- General Health -

The Flu Shot and You: 10 Questions Answered

Here’s what you need to know about the influenza vaccine.

flu-shot

During the 2017–2018 flu season, the Centers for Disease Control estimated influenza infected 48.8 million people and caused more than 79,400 deaths in the United States. It was one of the worst outbreaks since 2009. Hospitalization rates were high in all age groups — not just the very young and elderly, which is typical.

Yet flu shots are still a subject of controversy. Last year, vaccine coverage for adults was the lowest it’s been in seven seasons, with only slightly more than a quarter of people between 18 and 49 receiving a flu shot. Vaccination rates were up in 2018 compared with 2017, but it’s too early in the current season to tell whether more people will be vaccinated overall before peak flu season ends in March.

Here’s what you need to know about the flu vaccine, including why some of us are reluctant to get one, what the pros and cons are, and other steps you can take to keep yourself healthy during this flu season.

Who should get a flu shot?

U.S. vaccine policy has cast an ever-widening net on who should receive the vaccine. The shot was once recommended only for high-risk persons (including young children, pregnant women, and those with weakened immune systems or chronic illnesses) and people over age 50. But since February 2010, the CDC has advised that everyone over six months get a flu shot.
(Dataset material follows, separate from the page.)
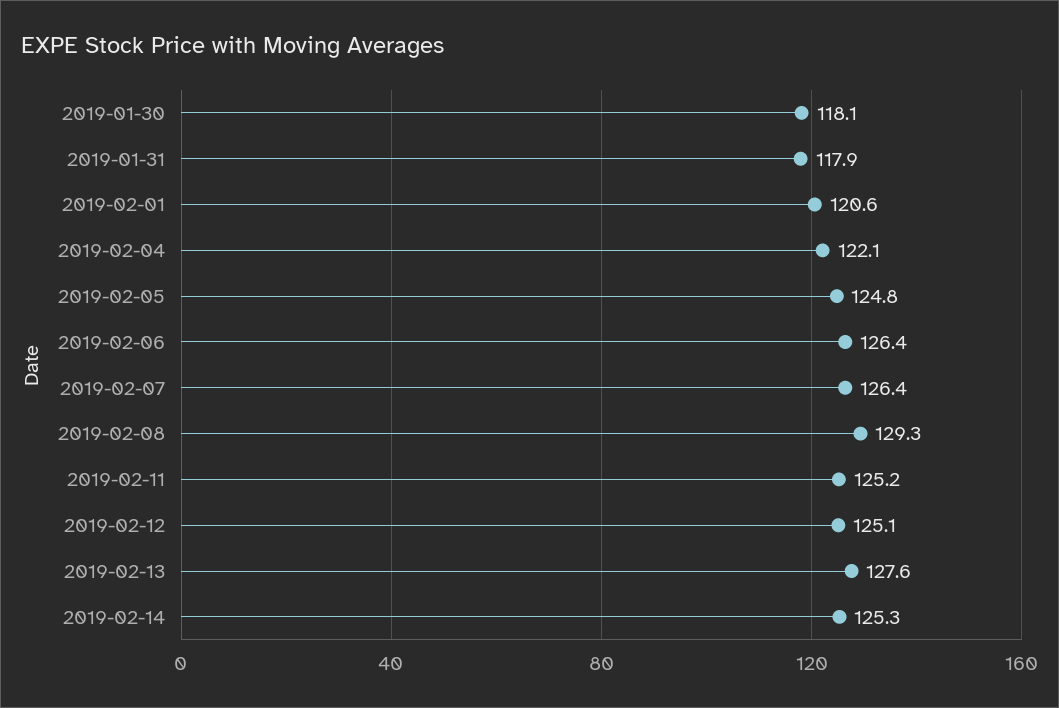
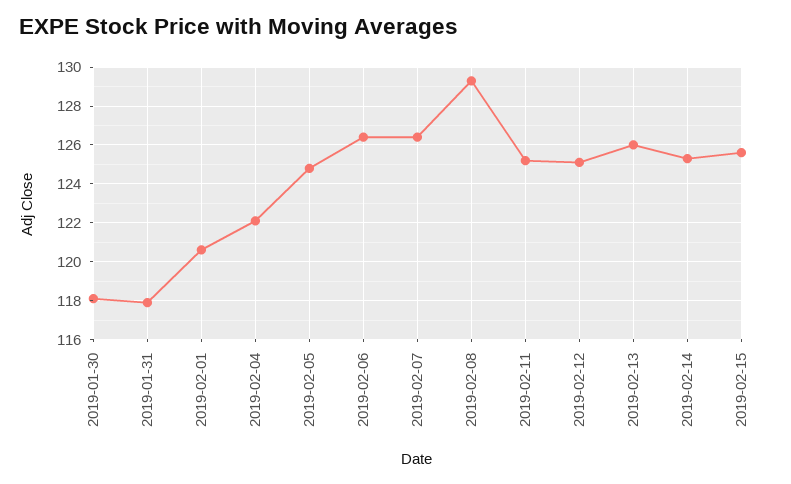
2019-02-13: 127.6 -> 126
2019-02-15: none -> 125.5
This broader recommendation was implemented after the 2009–2010 flu season in an effort to emphasize the value of protecting adults between 18 to 49 years of age, who were particularly hard hit by the 2009 outbreak.

This is a different approach than in Europe and Australia, where healthy adults aren’t encouraged to get vaccinated. “In the U.S., influenza is viewed as a potentially deadly disease, whereas in the U.K. and much of Europe it is considered to be a bit of a nuisance that will generally pass with some bed-rest and plenty of hot soup,” says Jeremy Brown, MD, author of Influenza: The Hundred Year Hunt to Cure the Deadliest Disease in History. “Both descriptions are of course accurate — it’s just a matter of where you place the emphasis.”

Brown, an emergency-room physician and director of the Office of Emergency Care Research at the National Institutes of Health (who says his views do not necessarily represent those of the NIH or the federal government), asserts there is no question that high-risk groups should be vaccinated. “That group includes children, the elderly, those with chronic lung diseases or weakened immune systems, those living in residential care, . . . pregnant women, . . . [and] those who take care of high-risk groups, such as healthcare workers. But if you are an otherwise healthy adult, the best evidence we have is that the additional benefit of the flu vaccine is minimal.” And with that, he says, you should discuss your options with your doctor.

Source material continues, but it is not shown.